However, with box-office flops like King of Comedy and Kundun (both brilliant films), Scorsese began to lose his footing in The New Hollywood, which has only increased his anxiety to be popular and affected his choice of material, not always for the better.

Though overall a better picture than Gangs of New York, The Aviator doesn’t represent Scorsese’s best filmmaking. That honor still belongs to his New York trilogy: Mean Streets in 1973, Taxi Driver in 1976, and Raging Bull in 1980. Scorsese has tried and tried before, but up until Aviator he hasn’t succeeded in making accessible pictures for the mass audience. The Aviator signals something new in Scorsese’s long career: His ability to make a commercial picture, a movie that plays. The Aviator is Scorsese vying for the mainstream-call it Scorsese goes Hollywood.

The Aviator as Turning Point

The following factors show why The Aviator represents a point of departure for Scorsese:

* It is a sprawling, uniquely American saga, it has scope rather than depth, covering two crucial decades in American history.

* It is plot-driven, unlike Mean Streets or Raging Bull, where the emphasis was on character development rather than story. Mean Streets, (my favorite Scorsese film) was a character study of a small-time hood wracked by Catholic guilt. Taxi Driver offered a disturbing portrait of the seedy side of city life through the personality and encounters of a psychotic Vietnam vet cabbie.

* It is dramatically shapely: Unlike many of Scorsese’s films, it doesn’t deal in ambiguity.

* It is an easy movie to watch, one that goes down smoothly like whiskey. Audiences don’t have to work too hard.

* It is a much warmer film than, say, The King of Comedy or Kundun. It lacks the detached coldness that has characterized most of Scorsese’s work.

* It displays the same bravura techincal filmmaking we have come to expect from Scorsese. A triumphant piece of filmmaking, The Aviator is presented with gusto, from its gloriously whirling cameras to its freeze-frames and its jump cuts.Nearly every frame of this 166-minute-picture is vivid and exuberating.

* It has the juicy trashiness that comes with rich biographical material, unlike Raging Bull andGoodFellas.

* It is a classically structured rise and fall and rise tale of Howard Hughes as an American icon. As accomplished as GoodFellas was, it had no arc and no climax.

* Its color palette is bright and its hero, Hughes, is accessible and likable even when he descends into madness. In contrast, Raging Bull was starkly filmed in black-and-white and its anti-hero, Jake La Motta, was an icon of brutishness, placed in a harsh tragedy.

* It is not at heart, despite elements of alienation, paranoia, and madness, a controversial film. As screen hero, Hughes is not nearly as edgy, deviant, or problematic as Travis Bickle or La Motta.
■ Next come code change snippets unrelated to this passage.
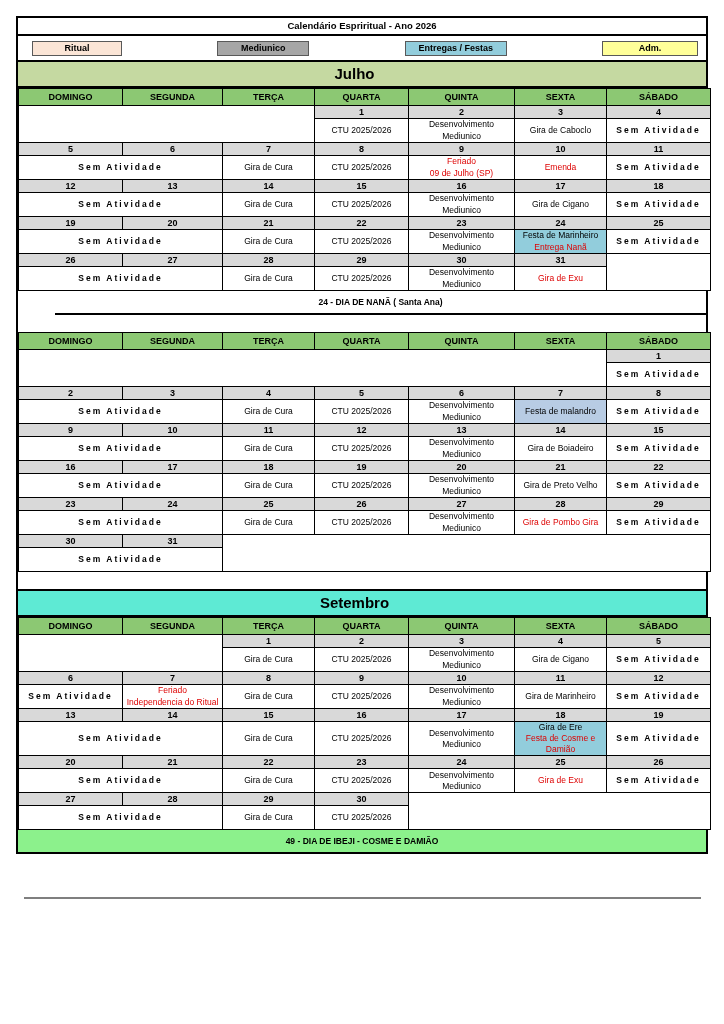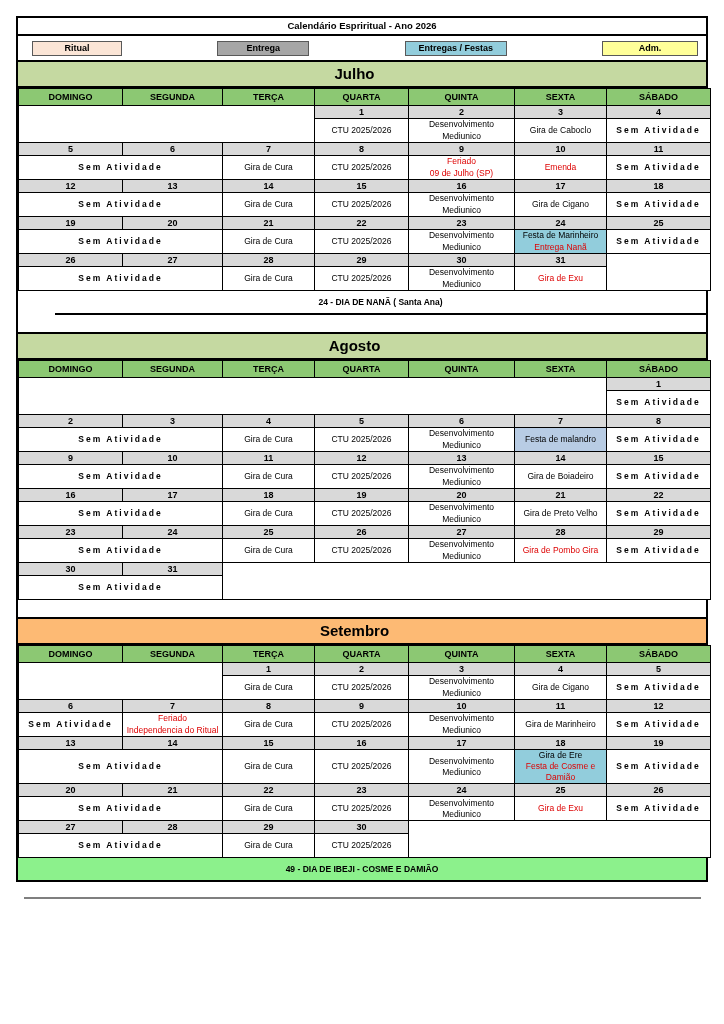--- a/index.html
+++ b/index.html
@@ -49,21 +49,21 @@
   }
 </style>
 </head>
 <body>
 
 <div class="page">
   <div class="calendar">
     <div class="titlebar">Calendário Espriritual - Ano 2026</div>
     <div class="legend" id="legend">
         <div class="legend-box" style="background: rgb(251, 229, 214); width: 90px;">Ritual</div>
-        <div class="legend-box" style="background: rgb(166, 166, 166); width: 92px;">Entrega</div>
+        <div class="legend-box" style="background: rgb(166, 166, 166); width: 92px;">Mediunico</div>
         <div class="legend-box" style="background: rgb(146, 205, 220); width: 102px;">Entregas / Festas</div>
         <div class="legend-box" style="background: rgb(255, 255, 153); width: 96px;">Adm.</div>
       </div>
     <div id="months">
         <div>
           <div class="month-band" style="background: rgb(197, 217, 161);">Julho</div>
           <table class="grid">
             <colgroup>
               <col style="width: 104px;">
               <col style="width: 100px;">
@@ -218,21 +218,20 @@
                 <td class="act">
                   <span class="line" style="color: rgb(221, 0, 0);">Gira de Exu</span>
                 </td>
               </tr>
             </tbody>
           </table>
           <div class="note note-mid" style="background: rgb(255, 255, 255); margin-left: 37px;">24 - DIA DE NANÃ ( Santa Ana)</div>
         </div>
         <div class="spacer"></div>
         <div>
-          <div class="month-band" style="background: rgb(197, 217, 161);">Agosto</div>
           <table class="grid">
             <colgroup>
               <col style="width: 104px;">
               <col style="width: 100px;">
               <col style="width: 92px;">
               <col style="width: 94px;">
               <col style="width: 106px;">
               <col style="width: 92px;">
               <col style="width: 104px;">
             </colgroup>
@@ -379,21 +378,21 @@
               <tr>
                 <td class="act" colspan="2">
                   <span class="line spaced">Sem Atividade</span>
                 </td>
               </tr>
             </tbody>
           </table>
         </div>
         <div class="spacer"></div>
         <div>
-          <div class="month-band" style="background: #fdba74; text-align: center;">Setembro</div>
+          <div class="month-band" style="background: #5eead4; text-align: center;">Setembro</div>
           <table class="grid">
             <colgroup>
               <col style="width: 104px;">
               <col style="width: 100px;">
               <col style="width: 92px;">
               <col style="width: 94px;">
               <col style="width: 106px;">
               <col style="width: 92px;">
               <col style="width: 104px;">
             </colgroup>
* It is, by Scorsese’s standards, pretty mainstream. His most commercial films have been generic and more conventional, as with Alice Doesn’t Live Here Anymore, his only film with a female protagonist and female point of view, or The Color of Money (1986), a finely crafted sequel to The Hustler, with a star performance from Paul Newman. Scorsese also scored popular success with Cape Fear (1991), a graphically violent, blood chilling genre item, a remake of the 1962 noir thriller.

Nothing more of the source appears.